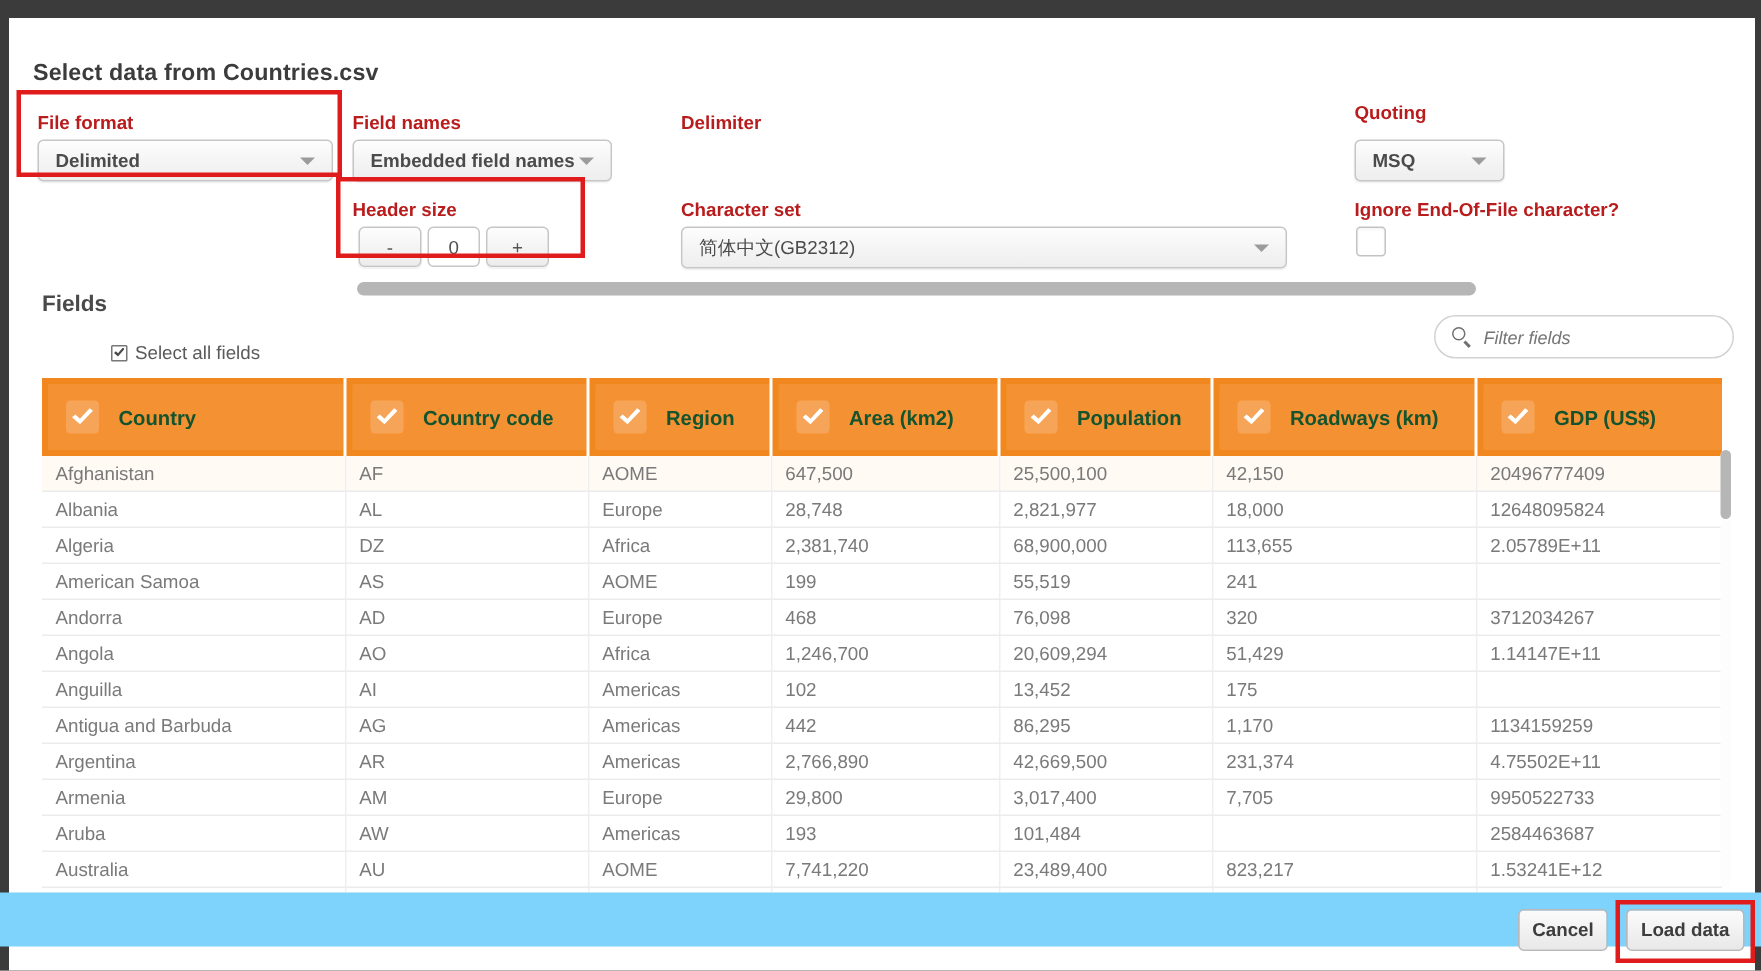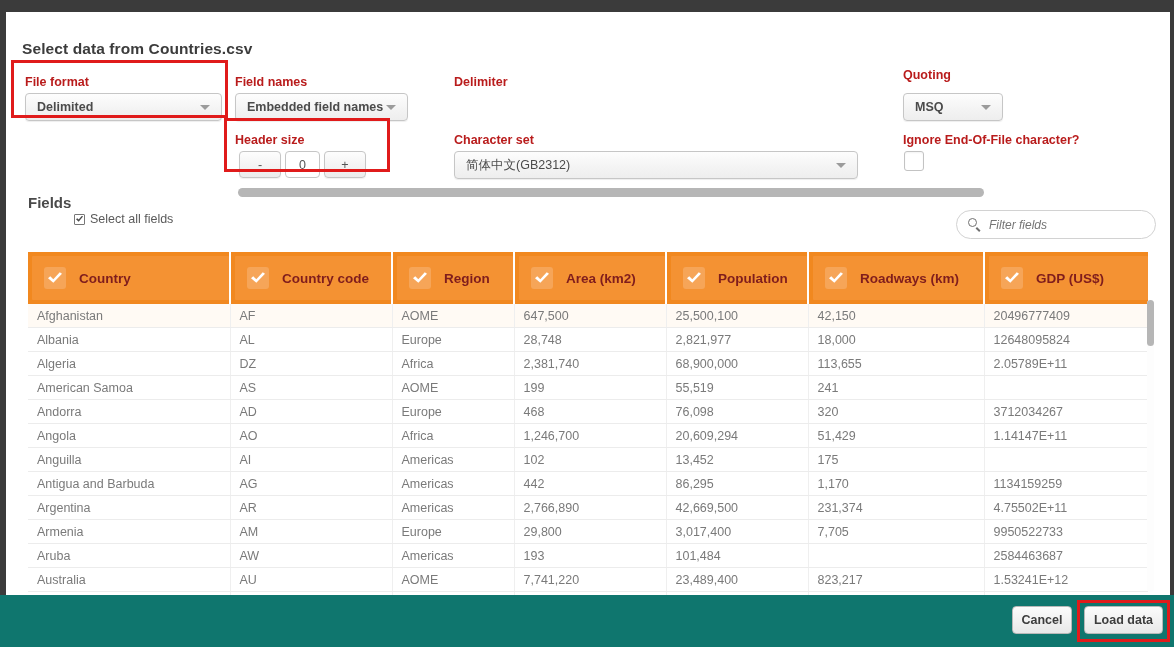--- a/index.html
+++ b/index.html
@@ -62,21 +62,21 @@
 
   
   .redbox{position:absolute;border:3px solid #e01b1b;box-sizing:border-box;pointer-events:none;}
 
   
   .hscroll{position:absolute;left:16px;top:172px;width:1130px;height:16px;background:#ffffff;}
   .hthumb{position:absolute;left:232px;top:176px;width:746px;height:9px;background:#b6b6b6;border-radius:5px;}
 
   
   .fields-label{position:absolute;left:22px;top:182px;font-size:15px;font-weight:bold;color:#4a4a4a;}
-  .selall{position:absolute;left:24px;top:200px;display:flex;align-items:center;gap:5px;font-size:12.5px;color:#5a5a5a;padding-left:44px;}
+  .selall{position:absolute;left:24px;top:216px;display:flex;align-items:center;gap:5px;font-size:12.5px;color:#5a5a5a;padding-left:44px;}
   .cbx{width:11px;height:11px;box-sizing:border-box;border:1px solid #777;background:#fff;position:relative;border-radius:1px;}
   .cbx:after{content:"";position:absolute;left:1px;top:1px;width:7px;height:7px;background:#4a4a4a;
     clip-path:polygon(0% 55%,18% 38%,38% 58%,85% 2%,100% 16%,38% 88%);}
 
   
   .filter{
     position:absolute;left:950px;top:198px;width:200px;height:29px;box-sizing:border-box;
     border:1px solid #d2d2d2;border-radius:15px;background:#fff;
     display:flex;align-items:center;
   }
@@ -94,36 +94,36 @@
   table.grid th{
     background:#f1881f;
     height:52px;padding:0;border-right:2px solid #ffffff;
     text-align:left;vertical-align:middle;
   }
   table.grid th:last-child{border-right:0;}
   .thinner{background:#f49233;height:44px;margin:4px 0 4px 4px;display:flex;align-items:center;border-radius:1px;}
   .thcb{width:22px;height:22px;flex:none;margin-left:12px;margin-right:13px;background:#f6a558;border-radius:3px;position:relative;}
   .thcb:after{content:"";position:absolute;left:4px;top:5px;width:14px;height:12px;background:#ffffff;
     clip-path:polygon(0% 52%,16% 36%,38% 60%,84% 2%,100% 15%,38% 90%);}
-  .thtext{font-size:13.5px;color:#7f1d1d;white-space:nowrap;overflow:hidden;text-align:center;}
+  .thtext{font-size:13.5px;color:#14532d;white-space:nowrap;overflow:hidden;text-align:center;}
 
   table.grid td{
     height:23px;padding:0 0 0 9px;border-bottom:1px solid #ececec;border-right:1px solid #efefef;
     font-size:12.5px;color:#7a7a7a;white-space:nowrap;overflow:hidden;
     vertical-align:middle;
   }
   table.grid td:last-child{border-right:0;}
   table.grid tbody tr:first-child td{background:#fffaf4;}
 
   
   .vtrack{position:absolute;left:1141px;top:288px;width:7px;height:292px;background:#fdfdfd;border-radius:4px;}
   .vthumb{position:absolute;left:1141px;top:288px;width:7px;height:46px;background:#b6b6b6;border-radius:4px;}
 
   
-  .footer{position:absolute;left:0;top:595px;width:1174px;height:52px;background:#0f766e;}
+  .footer{position:absolute;left:0;top:595px;width:1174px;height:36px;background:#7dd3fc;}
   .btn{
     position:absolute;height:28px;box-sizing:border-box;
     background:linear-gradient(to bottom,#fbfbfb 0%,#f0f0f0 60%,#e8e8e8 100%);
     border:1px solid #b8b8b8;border-radius:4px;
     font-size:12.5px;font-weight:bold;color:#3d3d3d;
     display:flex;align-items:center;justify-content:center;
   }
 </style>
 </head>
 <body>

### Work instruction
Your answer must be an exact copy of the records, with no pictures in it.

### Response area
--- a/index.html
+++ b/index.html
@@ -62,21 +62,21 @@
 
   
   .redbox{position:absolute;border:3px solid #e01b1b;box-sizing:border-box;pointer-events:none;}
 
   
   .hscroll{position:absolute;left:16px;top:172px;width:1130px;height:16px;background:#ffffff;}
   .hthumb{position:absolute;left:232px;top:176px;width:746px;height:9px;background:#b6b6b6;border-radius:5px;}
 
   
   .fields-label{position:absolute;left:22px;top:182px;font-size:15px;font-weight:bold;color:#4a4a4a;}
-  .selall{position:absolute;left:24px;top:200px;display:flex;align-items:center;gap:5px;font-size:12.5px;color:#5a5a5a;padding-left:44px;}
+  .selall{position:absolute;left:24px;top:216px;display:flex;align-items:center;gap:5px;font-size:12.5px;color:#5a5a5a;padding-left:44px;}
   .cbx{width:11px;height:11px;box-sizing:border-box;border:1px solid #777;background:#fff;position:relative;border-radius:1px;}
   .cbx:after{content:"";position:absolute;left:1px;top:1px;width:7px;height:7px;background:#4a4a4a;
     clip-path:polygon(0% 55%,18% 38%,38% 58%,85% 2%,100% 16%,38% 88%);}
 
   
   .filter{
     position:absolute;left:950px;top:198px;width:200px;height:29px;box-sizing:border-box;
     border:1px solid #d2d2d2;border-radius:15px;background:#fff;
     display:flex;align-items:center;
   }
@@ -94,36 +94,36 @@
   table.grid th{
     background:#f1881f;
     height:52px;padding:0;border-right:2px solid #ffffff;
     text-align:left;vertical-align:middle;
   }
   table.grid th:last-child{border-right:0;}
   .thinner{background:#f49233;height:44px;margin:4px 0 4px 4px;display:flex;align-items:center;border-radius:1px;}
   .thcb{width:22px;height:22px;flex:none;margin-left:12px;margin-right:13px;background:#f6a558;border-radius:3px;position:relative;}
   .thcb:after{content:"";position:absolute;left:4px;top:5px;width:14px;height:12px;background:#ffffff;
     clip-path:polygon(0% 52%,16% 36%,38% 60%,84% 2%,100% 15%,38% 90%);}
-  .thtext{font-size:13.5px;color:#7f1d1d;white-space:nowrap;overflow:hidden;text-align:center;}
+  .thtext{font-size:13.5px;color:#14532d;white-space:nowrap;overflow:hidden;text-align:center;}
 
   table.grid td{
     height:23px;padding:0 0 0 9px;border-bottom:1px solid #ececec;border-right:1px solid #efefef;
     font-size:12.5px;color:#7a7a7a;white-space:nowrap;overflow:hidden;
     vertical-align:middle;
   }
   table.grid td:last-child{border-right:0;}
   table.grid tbody tr:first-child td{background:#fffaf4;}
 
   
   .vtrack{position:absolute;left:1141px;top:288px;width:7px;height:292px;background:#fdfdfd;border-radius:4px;}
   .vthumb{position:absolute;left:1141px;top:288px;width:7px;height:46px;background:#b6b6b6;border-radius:4px;}
 
   
-  .footer{position:absolute;left:0;top:595px;width:1174px;height:52px;background:#0f766e;}
+  .footer{position:absolute;left:0;top:595px;width:1174px;height:36px;background:#7dd3fc;}
   .btn{
     position:absolute;height:28px;box-sizing:border-box;
     background:linear-gradient(to bottom,#fbfbfb 0%,#f0f0f0 60%,#e8e8e8 100%);
     border:1px solid #b8b8b8;border-radius:4px;
     font-size:12.5px;font-weight:bold;color:#3d3d3d;
     display:flex;align-items:center;justify-content:center;
   }
 </style>
 </head>
 <body>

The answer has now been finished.